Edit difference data
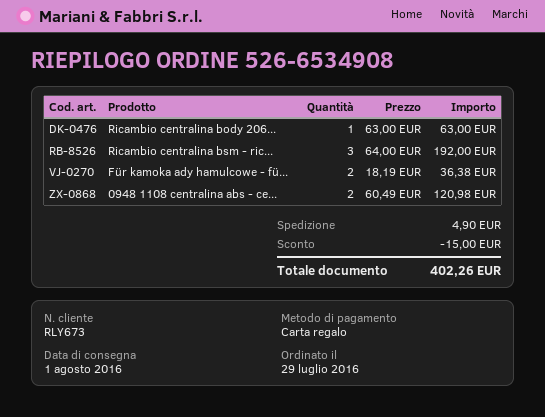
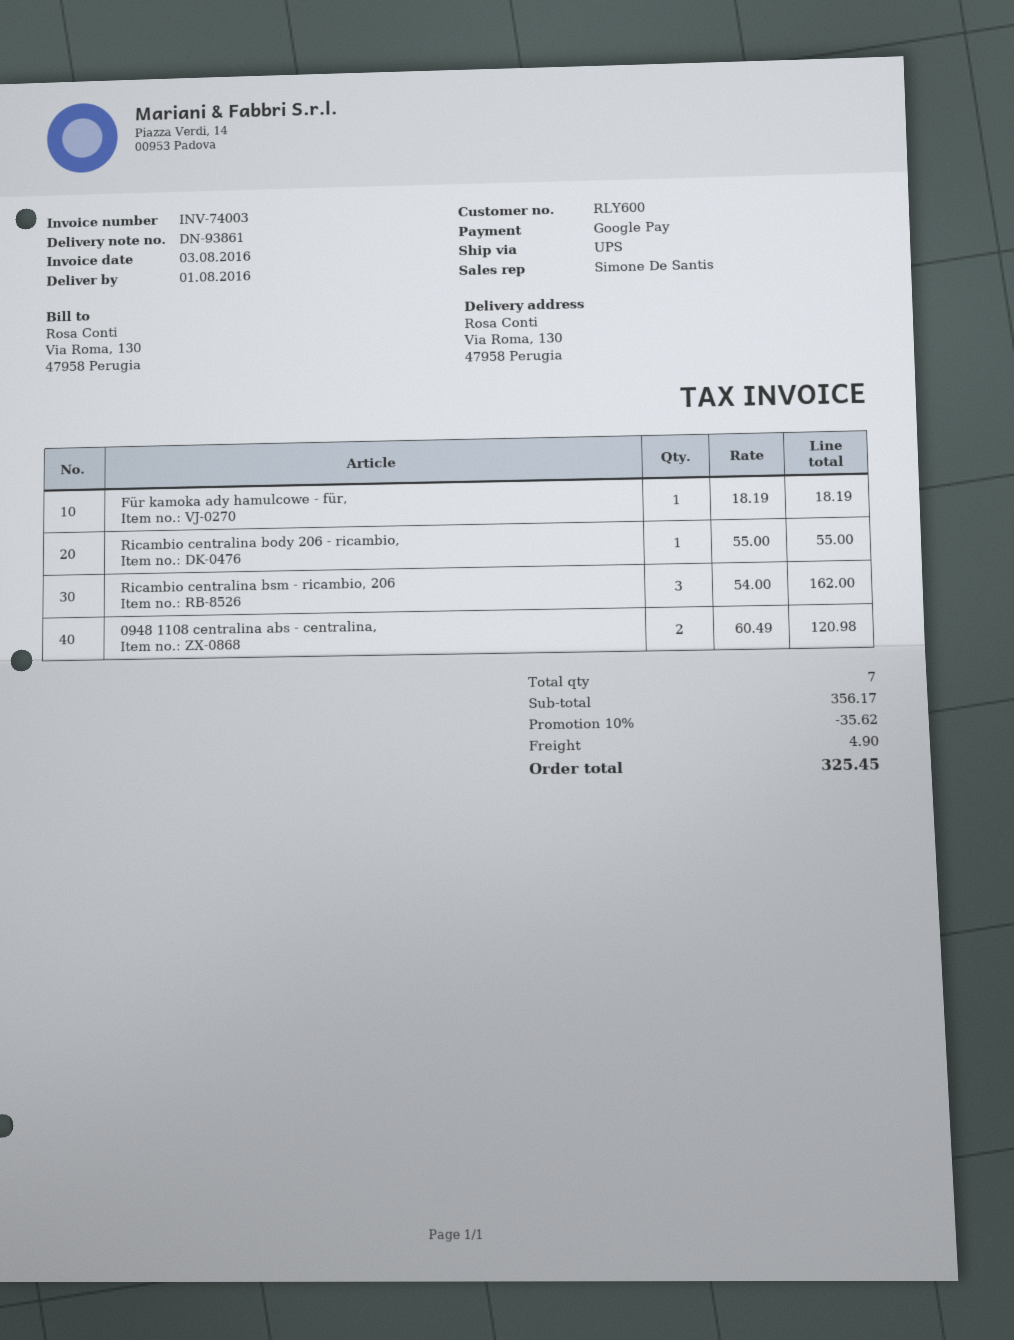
customer number: RLY673 -> RLY600
payment method: gift card -> Google Pay
Ricambio centralina body 206...: 1 x 63.00 = 63.00 -> 1 x 55.00 = 55.00
Ricambio centralina bsm - ric...: 3 x 64.00 = 192.00 -> 3 x 54.00 = 162.00
Für kamoka ady hamulcowe - fü...: 2 x 18.19 = 36.38 -> 1 x 18.19 = 18.19
discount: 15.00 -> 35.62
total: 402.26 -> 325.45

* _What you need to do_: Begin at the top of the records above and retype each line exactly until the line containing "Ricambio centralina bsm", which is included. Skip all pictures.

* _Result below_:
customer number: RLY673 -> RLY600
payment method: gift card -> Google Pay
Ricambio centralina body 206...: 1 x 63.00 = 63.00 -> 1 x 55.00 = 55.00
Ricambio centralina bsm - ric...: 3 x 64.00 = 192.00 -> 3 x 54.00 = 162.00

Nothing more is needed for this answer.